Scan the records for "none" and copy each line that contains it.

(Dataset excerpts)
•••

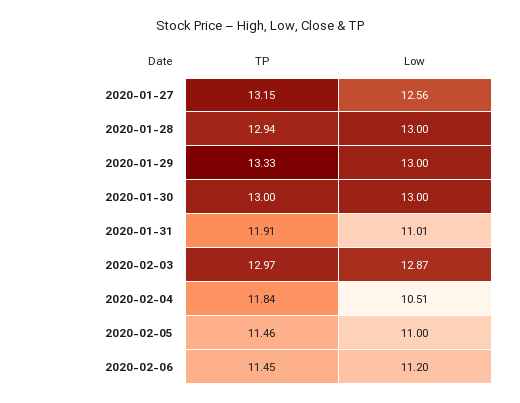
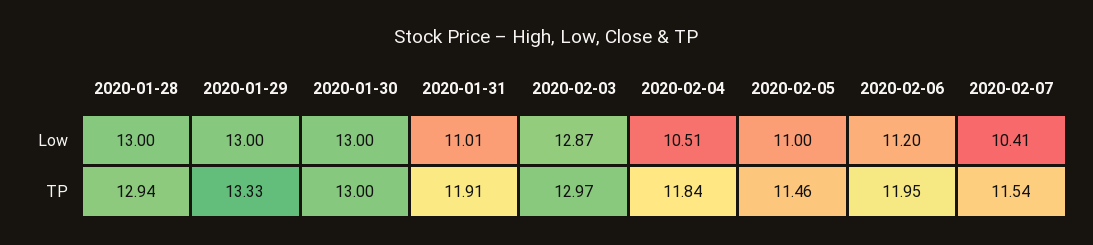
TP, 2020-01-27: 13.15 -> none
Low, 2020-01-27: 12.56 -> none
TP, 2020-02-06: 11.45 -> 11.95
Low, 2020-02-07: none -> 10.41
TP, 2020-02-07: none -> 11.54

•••

Output of the exercise →
TP, 2020-01-27: 13.15 -> none
Low, 2020-01-27: 12.56 -> none
Low, 2020-02-07: none -> 10.41
TP, 2020-02-07: none -> 11.54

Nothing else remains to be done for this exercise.